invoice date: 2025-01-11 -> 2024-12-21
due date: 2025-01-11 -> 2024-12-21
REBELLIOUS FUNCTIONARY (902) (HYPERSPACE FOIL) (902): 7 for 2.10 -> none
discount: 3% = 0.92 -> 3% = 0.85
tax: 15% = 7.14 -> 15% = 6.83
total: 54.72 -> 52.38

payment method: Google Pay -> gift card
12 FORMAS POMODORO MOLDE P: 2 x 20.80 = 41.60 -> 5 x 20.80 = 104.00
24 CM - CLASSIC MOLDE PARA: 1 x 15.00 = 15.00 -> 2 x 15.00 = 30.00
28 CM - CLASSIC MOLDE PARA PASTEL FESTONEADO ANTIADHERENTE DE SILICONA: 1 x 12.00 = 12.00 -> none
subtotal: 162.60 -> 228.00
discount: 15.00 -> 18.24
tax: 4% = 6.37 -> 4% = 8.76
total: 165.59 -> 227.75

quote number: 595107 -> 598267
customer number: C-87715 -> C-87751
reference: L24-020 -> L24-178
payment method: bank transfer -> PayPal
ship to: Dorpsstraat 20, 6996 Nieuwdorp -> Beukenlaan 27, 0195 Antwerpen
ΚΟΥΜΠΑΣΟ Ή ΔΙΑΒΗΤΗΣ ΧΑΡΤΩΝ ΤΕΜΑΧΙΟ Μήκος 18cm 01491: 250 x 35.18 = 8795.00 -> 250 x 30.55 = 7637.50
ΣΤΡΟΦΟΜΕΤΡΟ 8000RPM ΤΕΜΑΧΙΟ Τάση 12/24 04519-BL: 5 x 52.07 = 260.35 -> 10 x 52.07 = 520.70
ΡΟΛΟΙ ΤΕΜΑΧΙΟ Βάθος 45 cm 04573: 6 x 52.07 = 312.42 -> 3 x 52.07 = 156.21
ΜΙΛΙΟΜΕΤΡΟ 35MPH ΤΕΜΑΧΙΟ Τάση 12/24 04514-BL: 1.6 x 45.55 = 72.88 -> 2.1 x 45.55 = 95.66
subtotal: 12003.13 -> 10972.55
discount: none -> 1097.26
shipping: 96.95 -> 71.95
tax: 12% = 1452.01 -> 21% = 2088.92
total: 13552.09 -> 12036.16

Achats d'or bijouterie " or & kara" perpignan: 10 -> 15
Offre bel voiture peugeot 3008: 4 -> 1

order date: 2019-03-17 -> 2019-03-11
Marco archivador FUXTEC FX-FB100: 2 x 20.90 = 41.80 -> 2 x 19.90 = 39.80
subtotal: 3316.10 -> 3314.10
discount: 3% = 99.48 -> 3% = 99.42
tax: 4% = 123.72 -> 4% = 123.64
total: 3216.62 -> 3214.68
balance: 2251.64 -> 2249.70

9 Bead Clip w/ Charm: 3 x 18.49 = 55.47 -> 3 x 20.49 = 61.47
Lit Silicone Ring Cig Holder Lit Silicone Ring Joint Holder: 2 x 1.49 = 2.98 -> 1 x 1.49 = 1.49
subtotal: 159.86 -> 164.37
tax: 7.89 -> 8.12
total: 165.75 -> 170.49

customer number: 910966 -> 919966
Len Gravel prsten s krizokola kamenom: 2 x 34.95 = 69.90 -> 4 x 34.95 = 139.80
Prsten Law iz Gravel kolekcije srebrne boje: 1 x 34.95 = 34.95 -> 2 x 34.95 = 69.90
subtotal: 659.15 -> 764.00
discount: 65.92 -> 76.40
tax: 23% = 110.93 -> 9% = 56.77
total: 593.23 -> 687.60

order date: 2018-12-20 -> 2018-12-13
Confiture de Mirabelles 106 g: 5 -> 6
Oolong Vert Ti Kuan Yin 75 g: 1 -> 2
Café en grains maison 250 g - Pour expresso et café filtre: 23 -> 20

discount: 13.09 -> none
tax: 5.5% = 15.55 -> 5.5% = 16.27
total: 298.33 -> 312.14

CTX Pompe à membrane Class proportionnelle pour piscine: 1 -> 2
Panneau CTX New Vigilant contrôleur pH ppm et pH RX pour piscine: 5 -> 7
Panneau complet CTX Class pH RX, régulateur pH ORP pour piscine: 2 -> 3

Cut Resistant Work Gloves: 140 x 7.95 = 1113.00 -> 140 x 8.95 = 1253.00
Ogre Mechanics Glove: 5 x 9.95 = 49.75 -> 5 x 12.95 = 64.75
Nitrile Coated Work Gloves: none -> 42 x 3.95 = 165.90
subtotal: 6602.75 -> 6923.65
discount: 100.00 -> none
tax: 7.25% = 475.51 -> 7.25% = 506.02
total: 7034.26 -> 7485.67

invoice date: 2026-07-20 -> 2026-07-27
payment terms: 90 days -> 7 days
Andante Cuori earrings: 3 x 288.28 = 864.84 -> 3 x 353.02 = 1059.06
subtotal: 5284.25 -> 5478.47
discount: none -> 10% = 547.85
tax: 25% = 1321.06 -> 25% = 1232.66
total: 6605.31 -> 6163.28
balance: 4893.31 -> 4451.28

________________________________________

» **Prompt**: Output every entry again, exactly as given.

» **Answer space**:
invoice date: 2025-01-11 -> 2024-12-21
due date: 2025-01-11 -> 2024-12-21
REBELLIOUS FUNCTIONARY (902) (HYPERSPACE FOIL) (902): 7 for 2.10 -> none
discount: 3% = 0.92 -> 3% = 0.85
tax: 15% = 7.14 -> 15% = 6.83
total: 54.72 -> 52.38

payment method: Google Pay -> gift card
12 FORMAS POMODORO MOLDE P: 2 x 20.80 = 41.60 -> 5 x 20.80 = 104.00
24 CM - CLASSIC MOLDE PARA: 1 x 15.00 = 15.00 -> 2 x 15.00 = 30.00
28 CM - CLASSIC MOLDE PARA PASTEL FESTONEADO ANTIADHERENTE DE SILICONA: 1 x 12.00 = 12.00 -> none
subtotal: 162.60 -> 228.00
discount: 15.00 -> 18.24
tax: 4% = 6.37 -> 4% = 8.76
total: 165.59 -> 227.75

quote number: 595107 -> 598267
customer number: C-87715 -> C-87751
reference: L24-020 -> L24-178
payment method: bank transfer -> PayPal
ship to: Dorpsstraat 20, 6996 Nieuwdorp -> Beukenlaan 27, 0195 Antwerpen
ΚΟΥΜΠΑΣΟ Ή ΔΙΑΒΗΤΗΣ ΧΑΡΤΩΝ ΤΕΜΑΧΙΟ Μήκος 18cm 01491: 250 x 35.18 = 8795.00 -> 250 x 30.55 = 7637.50
ΣΤΡΟΦΟΜΕΤΡΟ 8000RPM ΤΕΜΑΧΙΟ Τάση 12/24 04519-BL: 5 x 52.07 = 260.35 -> 10 x 52.07 = 520.70
ΡΟΛΟΙ ΤΕΜΑΧΙΟ Βάθος 45 cm 04573: 6 x 52.07 = 312.42 -> 3 x 52.07 = 156.21
ΜΙΛΙΟΜΕΤΡΟ 35MPH ΤΕΜΑΧΙΟ Τάση 12/24 04514-BL: 1.6 x 45.55 = 72.88 -> 2.1 x 45.55 = 95.66
subtotal: 12003.13 -> 10972.55
discount: none -> 1097.26
shipping: 96.95 -> 71.95
tax: 12% = 1452.01 -> 21% = 2088.92
total: 13552.09 -> 12036.16

Achats d'or bijouterie " or & kara" perpignan: 10 -> 15
Offre bel voiture peugeot 3008: 4 -> 1

order date: 2019-03-17 -> 2019-03-11
Marco archivador FUXTEC FX-FB100: 2 x 20.90 = 41.80 -> 2 x 19.90 = 39.80
subtotal: 3316.10 -> 3314.10
discount: 3% = 99.48 -> 3% = 99.42
tax: 4% = 123.72 -> 4% = 123.64
total: 3216.62 -> 3214.68
balance: 2251.64 -> 2249.70

9 Bead Clip w/ Charm: 3 x 18.49 = 55.47 -> 3 x 20.49 = 61.47
Lit Silicone Ring Cig Holder Lit Silicone Ring Joint Holder: 2 x 1.49 = 2.98 -> 1 x 1.49 = 1.49
subtotal: 159.86 -> 164.37
tax: 7.89 -> 8.12
total: 165.75 -> 170.49

customer number: 910966 -> 919966
Len Gravel prsten s krizokola kamenom: 2 x 34.95 = 69.90 -> 4 x 34.95 = 139.80
Prsten Law iz Gravel kolekcije srebrne boje: 1 x 34.95 = 34.95 -> 2 x 34.95 = 69.90
subtotal: 659.15 -> 764.00
discount: 65.92 -> 76.40
tax: 23% = 110.93 -> 9% = 56.77
total: 593.23 -> 687.60

order date: 2018-12-20 -> 2018-12-13
Confiture de Mirabelles 106 g: 5 -> 6
Oolong Vert Ti Kuan Yin 75 g: 1 -> 2
Café en grains maison 250 g - Pour expresso et café filtre: 23 -> 20

discount: 13.09 -> none
tax: 5.5% = 15.55 -> 5.5% = 16.27
total: 298.33 -> 312.14

CTX Pompe à membrane Class proportionnelle pour piscine: 1 -> 2
Panneau CTX New Vigilant contrôleur pH ppm et pH RX pour piscine: 5 -> 7
Panneau complet CTX Class pH RX, régulateur pH ORP pour piscine: 2 -> 3

Cut Resistant Work Gloves: 140 x 7.95 = 1113.00 -> 140 x 8.95 = 1253.00
Ogre Mechanics Glove: 5 x 9.95 = 49.75 -> 5 x 12.95 = 64.75
Nitrile Coated Work Gloves: none -> 42 x 3.95 = 165.90
subtotal: 6602.75 -> 6923.65
discount: 100.00 -> none
tax: 7.25% = 475.51 -> 7.25% = 506.02
total: 7034.26 -> 7485.67

invoice date: 2026-07-20 -> 2026-07-27
payment terms: 90 days -> 7 days
Andante Cuori earrings: 3 x 288.28 = 864.84 -> 3 x 353.02 = 1059.06
subtotal: 5284.25 -> 5478.47
discount: none -> 10% = 547.85
tax: 25% = 1321.06 -> 25% = 1232.66
total: 6605.31 -> 6163.28
balance: 4893.31 -> 4451.28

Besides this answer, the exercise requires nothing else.